## WHAT THE TASK REQUIRES
For this exercise, reproduce the entries below exactly, but only from the line containing "B_pi, 2003-04: none -> 75.45" through the line containing "mars 1989, Net lending/borrowing: 4215", both included.

## SUPPLIED MATERIAL

----

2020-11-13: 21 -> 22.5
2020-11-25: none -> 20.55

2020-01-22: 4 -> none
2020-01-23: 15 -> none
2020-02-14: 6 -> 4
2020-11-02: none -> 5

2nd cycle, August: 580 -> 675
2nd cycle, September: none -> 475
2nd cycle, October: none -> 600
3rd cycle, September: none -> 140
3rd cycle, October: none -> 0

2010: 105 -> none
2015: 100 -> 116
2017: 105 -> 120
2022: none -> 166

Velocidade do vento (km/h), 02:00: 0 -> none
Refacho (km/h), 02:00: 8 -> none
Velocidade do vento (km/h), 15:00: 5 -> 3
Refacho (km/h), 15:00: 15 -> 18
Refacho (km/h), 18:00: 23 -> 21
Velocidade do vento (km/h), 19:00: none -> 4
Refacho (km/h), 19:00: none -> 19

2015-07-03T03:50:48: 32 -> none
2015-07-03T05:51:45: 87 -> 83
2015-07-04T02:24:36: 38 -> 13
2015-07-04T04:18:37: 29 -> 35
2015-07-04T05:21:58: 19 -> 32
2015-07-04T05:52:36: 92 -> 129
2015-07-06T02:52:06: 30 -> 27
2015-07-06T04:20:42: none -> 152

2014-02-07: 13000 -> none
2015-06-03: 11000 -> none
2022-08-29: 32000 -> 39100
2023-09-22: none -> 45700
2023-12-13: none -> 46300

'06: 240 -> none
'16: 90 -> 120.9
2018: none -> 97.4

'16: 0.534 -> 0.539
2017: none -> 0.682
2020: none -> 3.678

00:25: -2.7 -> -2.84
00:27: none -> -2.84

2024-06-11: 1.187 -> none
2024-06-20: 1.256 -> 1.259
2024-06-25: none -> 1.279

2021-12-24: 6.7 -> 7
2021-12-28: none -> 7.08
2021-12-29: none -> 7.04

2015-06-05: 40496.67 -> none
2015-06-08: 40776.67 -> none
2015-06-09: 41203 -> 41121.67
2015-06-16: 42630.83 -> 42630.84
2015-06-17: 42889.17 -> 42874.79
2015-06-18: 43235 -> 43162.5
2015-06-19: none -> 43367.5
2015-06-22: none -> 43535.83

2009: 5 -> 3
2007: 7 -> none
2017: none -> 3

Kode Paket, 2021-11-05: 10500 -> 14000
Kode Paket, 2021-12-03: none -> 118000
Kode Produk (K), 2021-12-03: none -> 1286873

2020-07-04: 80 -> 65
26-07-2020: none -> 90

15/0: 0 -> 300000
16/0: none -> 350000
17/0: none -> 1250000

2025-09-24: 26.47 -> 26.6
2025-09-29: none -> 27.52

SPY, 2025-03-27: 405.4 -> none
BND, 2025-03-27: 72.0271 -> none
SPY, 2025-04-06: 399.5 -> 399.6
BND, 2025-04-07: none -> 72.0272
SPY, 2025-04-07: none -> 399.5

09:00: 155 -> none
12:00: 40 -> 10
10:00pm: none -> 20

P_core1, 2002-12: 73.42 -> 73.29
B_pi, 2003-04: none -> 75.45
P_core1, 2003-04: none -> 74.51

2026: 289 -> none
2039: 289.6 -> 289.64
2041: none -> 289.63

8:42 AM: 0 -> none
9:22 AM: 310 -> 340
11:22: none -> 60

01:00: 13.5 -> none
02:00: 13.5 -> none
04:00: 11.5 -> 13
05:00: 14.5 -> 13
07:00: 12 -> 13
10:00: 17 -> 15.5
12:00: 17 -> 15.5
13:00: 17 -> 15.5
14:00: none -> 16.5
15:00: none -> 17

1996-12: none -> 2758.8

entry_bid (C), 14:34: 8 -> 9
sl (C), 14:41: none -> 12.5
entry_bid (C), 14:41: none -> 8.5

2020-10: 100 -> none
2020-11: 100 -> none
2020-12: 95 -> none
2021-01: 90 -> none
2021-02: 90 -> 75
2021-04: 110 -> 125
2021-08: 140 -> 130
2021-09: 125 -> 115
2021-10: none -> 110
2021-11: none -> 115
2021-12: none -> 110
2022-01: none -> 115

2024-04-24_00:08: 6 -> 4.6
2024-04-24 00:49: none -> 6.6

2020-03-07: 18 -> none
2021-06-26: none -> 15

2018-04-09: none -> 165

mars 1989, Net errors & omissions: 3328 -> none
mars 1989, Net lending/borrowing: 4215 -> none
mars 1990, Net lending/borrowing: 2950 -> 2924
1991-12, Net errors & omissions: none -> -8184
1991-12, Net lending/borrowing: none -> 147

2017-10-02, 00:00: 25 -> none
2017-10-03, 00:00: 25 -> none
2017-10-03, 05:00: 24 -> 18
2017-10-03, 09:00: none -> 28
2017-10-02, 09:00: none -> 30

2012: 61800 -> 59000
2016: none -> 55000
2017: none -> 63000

----

## PROBLEM SOLUTION
B_pi, 2003-04: none -> 75.45
P_core1, 2003-04: none -> 74.51

2026: 289 -> none
2039: 289.6 -> 289.64
2041: none -> 289.63

8:42 AM: 0 -> none
9:22 AM: 310 -> 340
11:22: none -> 60

01:00: 13.5 -> none
02:00: 13.5 -> none
04:00: 11.5 -> 13
05:00: 14.5 -> 13
07:00: 12 -> 13
10:00: 17 -> 15.5
12:00: 17 -> 15.5
13:00: 17 -> 15.5
14:00: none -> 16.5
15:00: none -> 17

1996-12: none -> 2758.8

entry_bid (C), 14:34: 8 -> 9
sl (C), 14:41: none -> 12.5
entry_bid (C), 14:41: none -> 8.5

2020-10: 100 -> none
2020-11: 100 -> none
2020-12: 95 -> none
2021-01: 90 -> none
2021-02: 90 -> 75
2021-04: 110 -> 125
2021-08: 140 -> 130
2021-09: 125 -> 115
2021-10: none -> 110
2021-11: none -> 115
2021-12: none -> 110
2022-01: none -> 115

2024-04-24_00:08: 6 -> 4.6
2024-04-24 00:49: none -> 6.6

2020-03-07: 18 -> none
2021-06-26: none -> 15

2018-04-09: none -> 165

mars 1989, Net errors & omissions: 3328 -> none
mars 1989, Net lending/borrowing: 4215 -> none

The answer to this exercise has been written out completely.